Re: RAID1 all bootable
Francesco Pietra wrote:
> Bob Proulx wrote:
> > Francesco Pietra wrote:
> >> Thanks so much for this manual. Unfortunately, I have no more the
> >> initial situation (one HD replaced) because I was hurried by an editor
> >> to provide computational data from my CUDA server. I did not want to
> >> run the server before all my data were backed up. Therefore I did a
> >> fresh amd64 wheezy install on both disks, the old one and the newly
> >> replaced. The installation ended with:
> >
> > Sad to see that you have given up already and destroyed your data.
>
> I had all my data on another raid1 machine. Following the new install,
> all data were scp transferred. All my machine are on a router, with
> passwordless scp. Which is also used to contact external server for
> computational work.
Oh! Okay. I thought you had installed over it. I see now that you
installed upon a different system and copied over to it. Very good.
> Following a seemingly correct installation, with grub installed
> 'grub-install /dev/sda' and 'update grub'
>
> command
>
> grub-install /dev/sdb
>
> led to a system that did no more boot. I can't see what was wrong with
> the installation. I have now the same situation (install from the
> wheezy installer). If you suggest what to check, I'll do that.
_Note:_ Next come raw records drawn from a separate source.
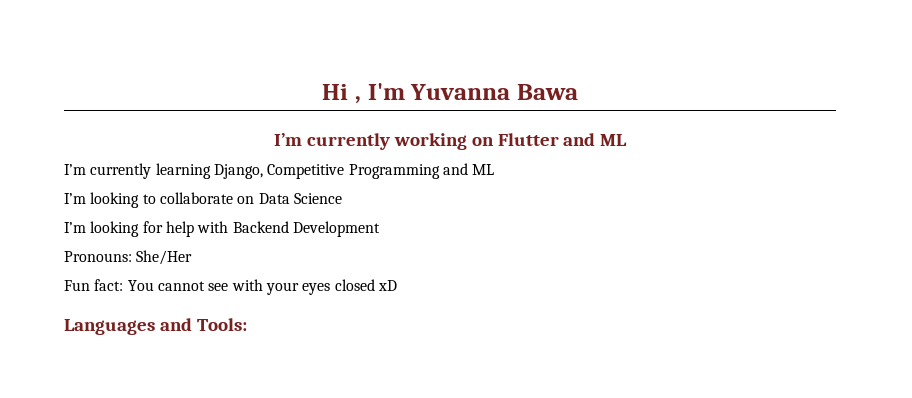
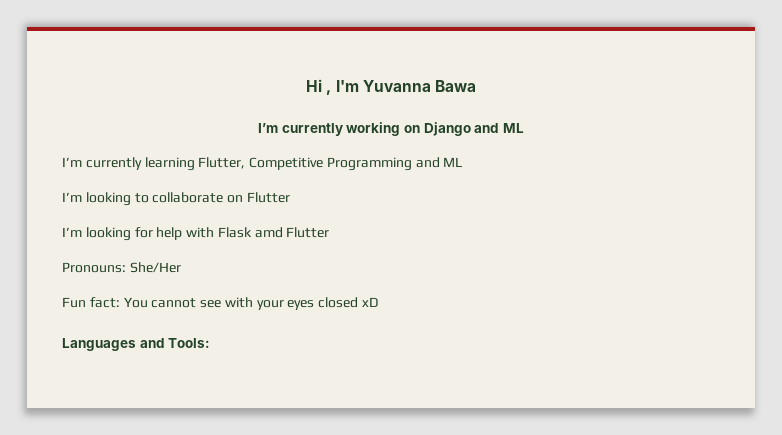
[497,133,559,146] Flutter -> [423,122,471,136] Django
[213,164,263,179] Django, -> [198,157,246,169] Flutter,
[258,193,342,204] Data Science -> [246,192,290,203] Flutter
[232,221,380,237] Backend Development -> [217,227,330,238] Flask amd Flutter

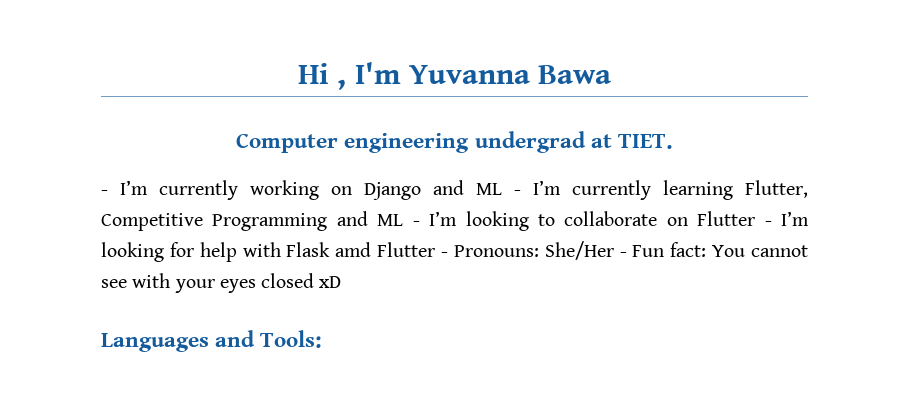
(476, 86) none -> [236,131,673,153] [101,190,108,195] Computer engineering undergrad at TIET. // -
(524, 128) // -> [514,190,521,195] -
(463, 162) // -> [412,221,420,226] -
(290, 197) // -> [764,221,772,226] -
(330, 232) // -> [441,252,448,257] -
(181, 267) // -> [619,252,627,257] -

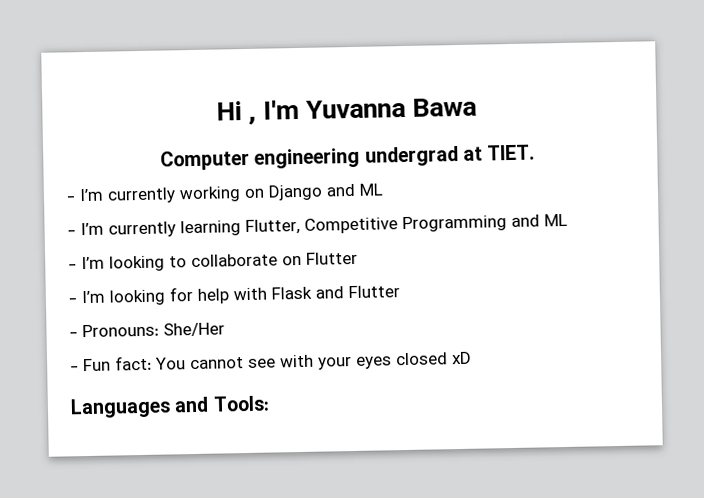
(502, 189) none -> (383, 189) //
(404, 220) none -> (568, 220) //
(756, 218) none -> (358, 258) //
[335,242,436,257] amd Flutter -> [315,285,400,299] and Flutter //
(614, 250) none -> (225, 329) //

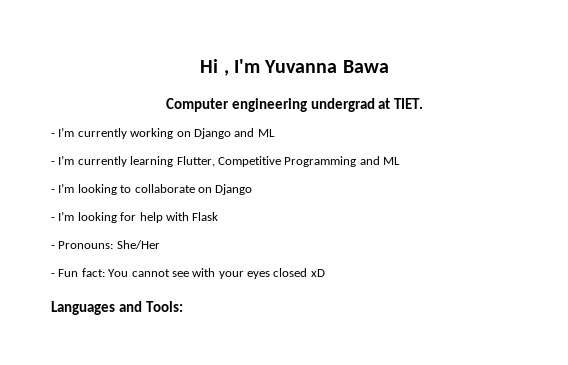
[306,251,358,265] Flutter -> [215,184,253,195] Django
[315,285,400,299] and Flutter -> (219, 216) none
I can't think of any reason for that to fail. It works for me. (I do
always set up a separate /boot but a /boot that is also on RAID1. But
it eliminates the LVM interaction. Which previously was not supported
but now as I understand it is fully supported.) I am sorry but I
cannot think of anything to suggest.
I always found grub 1 easier to debug than grub 2. With grub 1 it was
possible to do something like this:
Verify that the grub files are on both disks:
grub>find /grub/stage1
(hd0,0)
(hd1,0)
Install grub onto the second disk:
grub> device (hd0) /dev/sdb
grub> root (hd0,0)
grub> setup (hd0)
grub> quit
But now with grub 2 there is only the install script:
grub-install /dev/sdb
I can only suggest that if you have the resources set up a "victim"
machine and do test installations and then try different combinations
in order to learn enough about the problem in order to debug it.
> Thanks a lot for your generous help. I (we) learned a lot from you.
Happy to help. I only wish it could have been more useful.